The mission of NSF is to promote scientific progress and capacity by investing in research and education across the country. Since our partnership with the Center for the Advancement of Science in Space™, manager of the International Space Station (ISS) National Laboratory®, began in 2016, NSF has invested more than $26 million in funding for 60 projects from institutions across the nation. To date, 23 projects have already been launched. Each of these funding opportunities is designed to support critical research that will lead to benefits for life worldwide.
For example, researchers from Arizona State University and Rensselaer Polytechnic Institute are leveraging the ISS National Lab to improve the mass production of protein-based pharmaceuticals. Funded by NSF, this investigation used the microgravity environment to learn how hydrodynamic forces can alter the structure of proteins in solution and lead to protein clumping, which is currently a significant hurdle in drug manufacturing. The findings of this fundamental research will have widespread implications, as most vaccines and many therapeutics we use today are protein-based. Predicting the complex motion of proteins in solution will help us find ways to mitigate negative effects and improve our capability to manufacture life-saving drugs.
Another great partnership featured in this issue includes an investigation into the effects of aging on our immune system. Funded by the National Institutes of Health (NIH), researchers at the University of California, San Francisco, set out to study physiological age-related changes using tissue chips designed and engineered to model human tissue. Because prolonged spaceflight can have many of the same effects as aging, the microgravity environment is a uniquely valuable platform for this research. Investigations such as this will not only lead to more effective treatments for age-related diseases but could also shed light on how we may be able to reverse the effects of aging itself someday.

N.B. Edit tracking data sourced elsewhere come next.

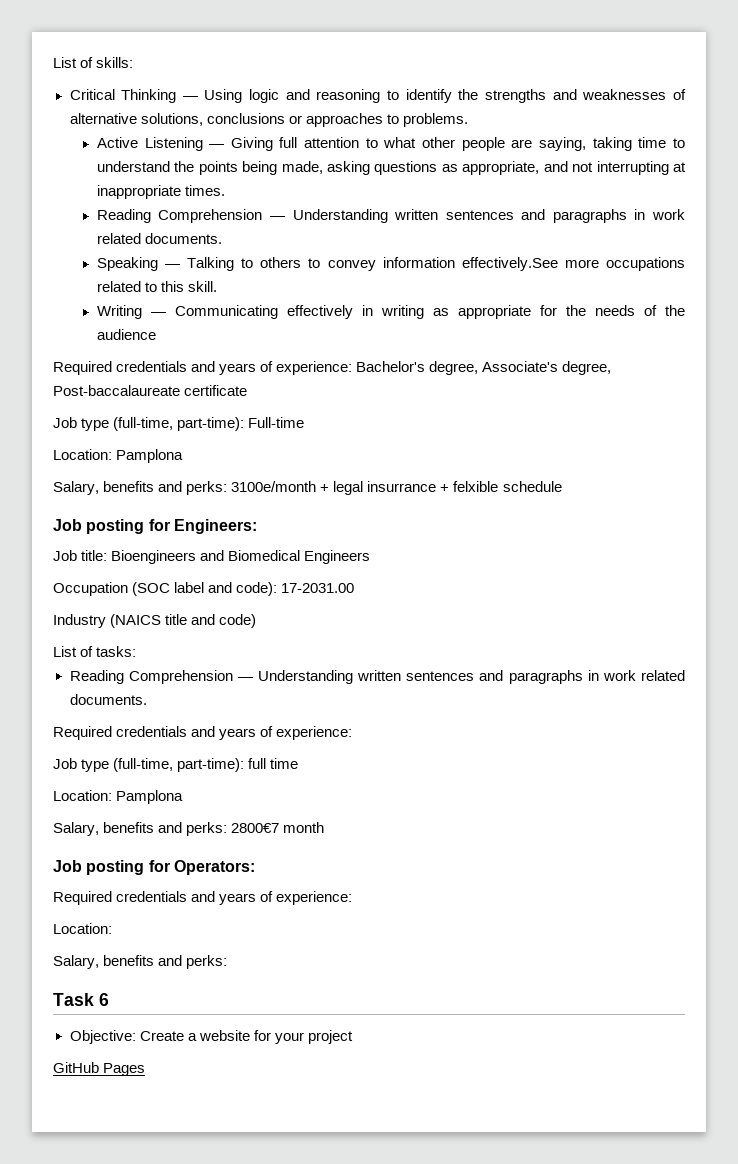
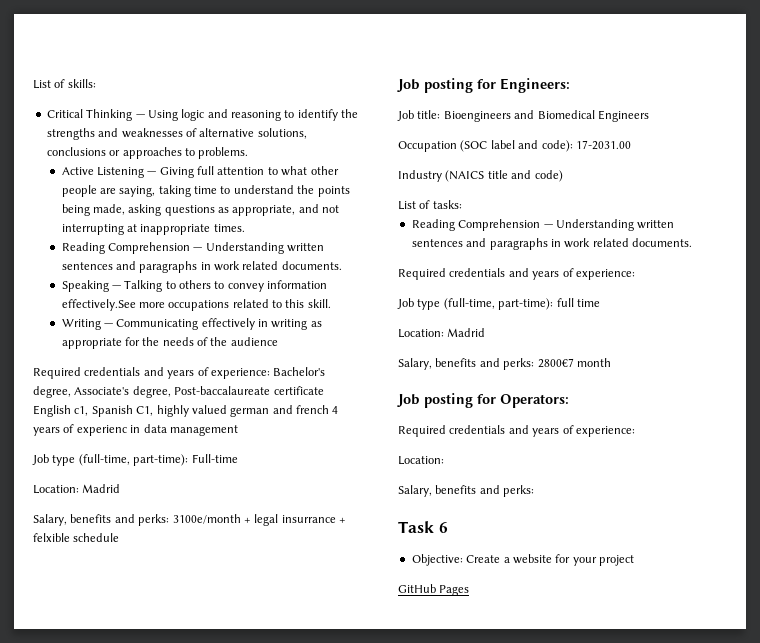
- Required credentials and years of experience: Bachelor's degree, Associate's degree, Post-baccalaureate certificate
+ Required credentials and years of experience: Bachelor's degree, Associate's degree, Post-baccalaureate certificate English c1, Spanish C1, highly valued german and french 4 years of experienc in data management
  Job type (full-time, part-time): Full-time
- Location: Pamplona
+ Location: Madrid
  Job type (full-time, part-time): full time
- Location: Pamplona
+ Location: Madrid

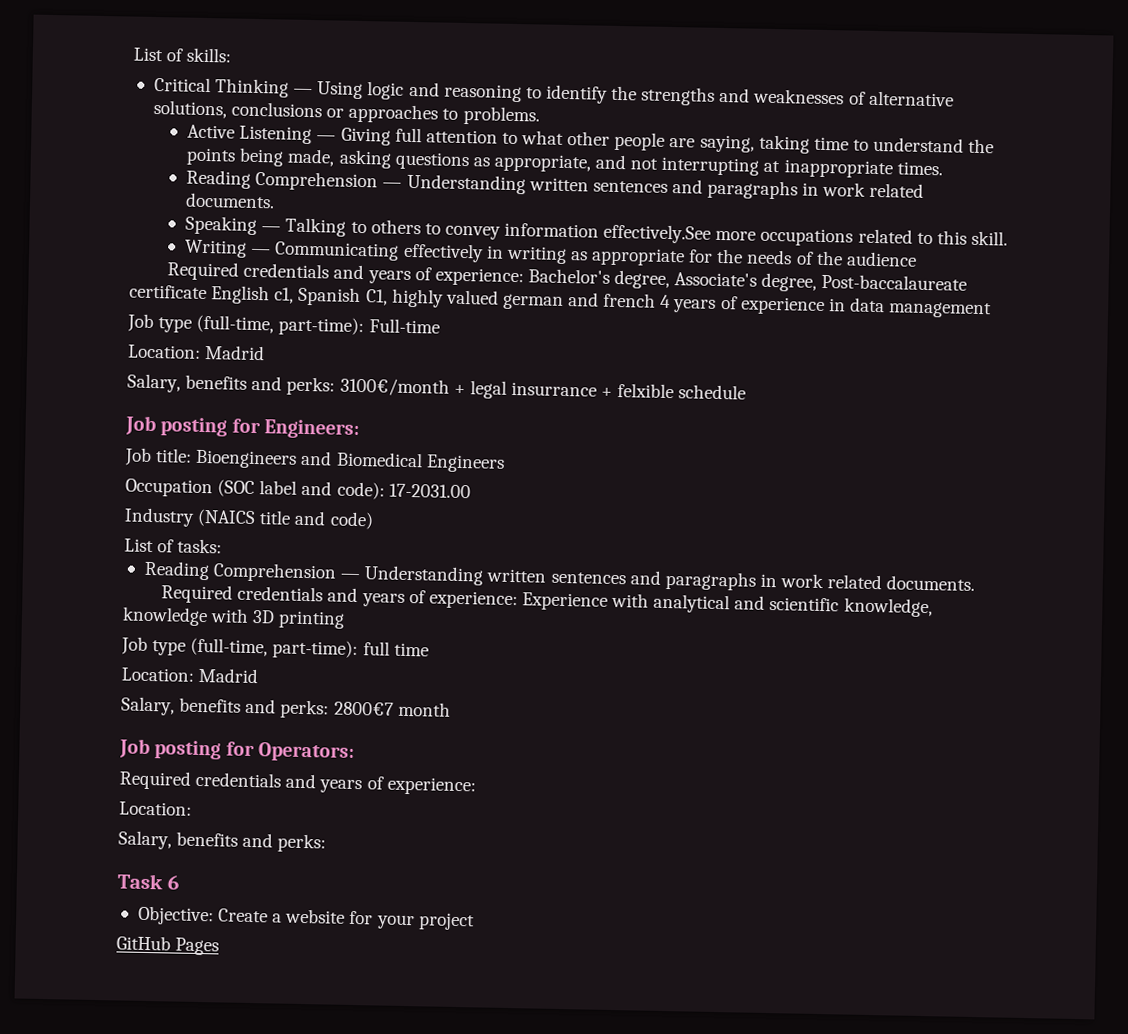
- Required credentials and years of experience: Bachelor's degree, Associate's degree, Post-baccalaureate certificate English c1, Spanish C1, highly valued german and french 4 years of experienc in data management
+ Required credentials and years of experience: Bachelor's degree, Associate's degree, Post-baccalaureate certificate English c1, Spanish C1, highly valued german and french 4 years of experience in data management
- Salary, benefits and perks: 3100e/month + legal insurrance + felxible schedule
+ Salary, benefits and perks: 3100€/month + legal insurrance + felxible schedule
  List of tasks:
  Reading Comprehension — Understanding written sentences and paragraphs in work related documents.
- Required credentials and years of experience:
+ Required credentials and years of experience: Experience with analytical and scientific knowledge, knowledge with 3D printing

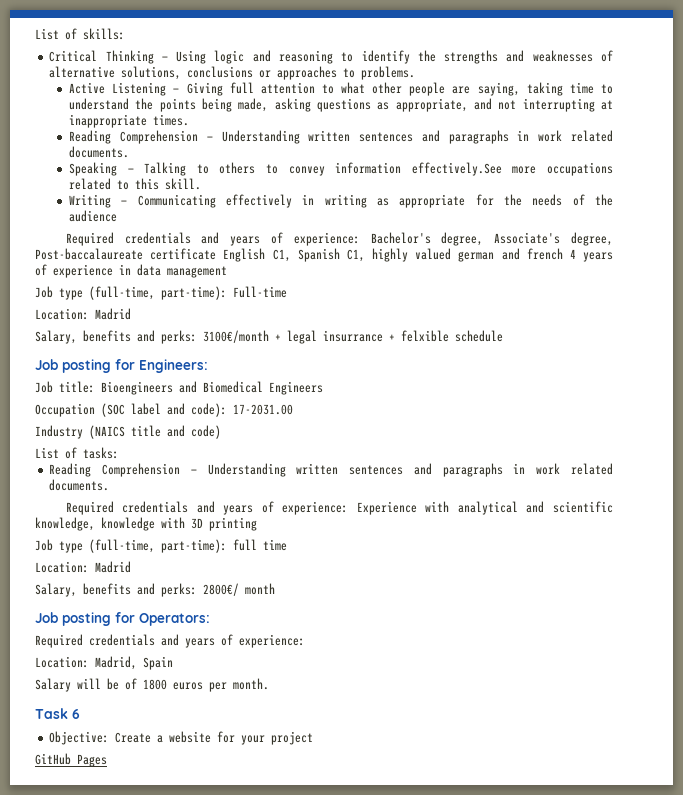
- Required credentials and years of experience: Bachelor's degree, Associate's degree, Post-baccalaureate certificate English c1, Spanish C1, highly valued german and french 4 years of experience in data management
+ Required credentials and years of experience: Bachelor's degree, Associate's degree, Post-baccalaureate certificate English C1, Spanish C1, highly valued german and french 4 years of experience in data management
- Salary, benefits and perks: 2800€7 month
+ Salary, benefits and perks: 2800€/ month
  Job posting for Operators:
  Required credentials and years of experience:
- Location:
- Salary, benefits and perks:
+ Location: Madrid, Spain
+ Salary will be of 1800 euros per month.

A third featured article in this issue highlights another project that has wide-reaching benefits for humanity. A team from the University of Wisconsin-Madison utilized the ISS National Lab to investigate how cotton grows in microgravity. Targeting Improved Cotton through Orbital Cultivation (TIC-TOC) was funded by the Target Corporation and aims to determine how we can produce cotton more sustainably. Findings from this study could enable us to develop more resilient crops on Earth and one day grow plants during long-term space missions.
It is my pleasure to introduce this latest issue of Upward and the fascinating work being done onboard the space station. As we set our sights on the future, NSF eagerly anticipates its ongoing collaboration with the ISS National Lab and is committed to supporting essential research that promises to enhance the lives of people around the world.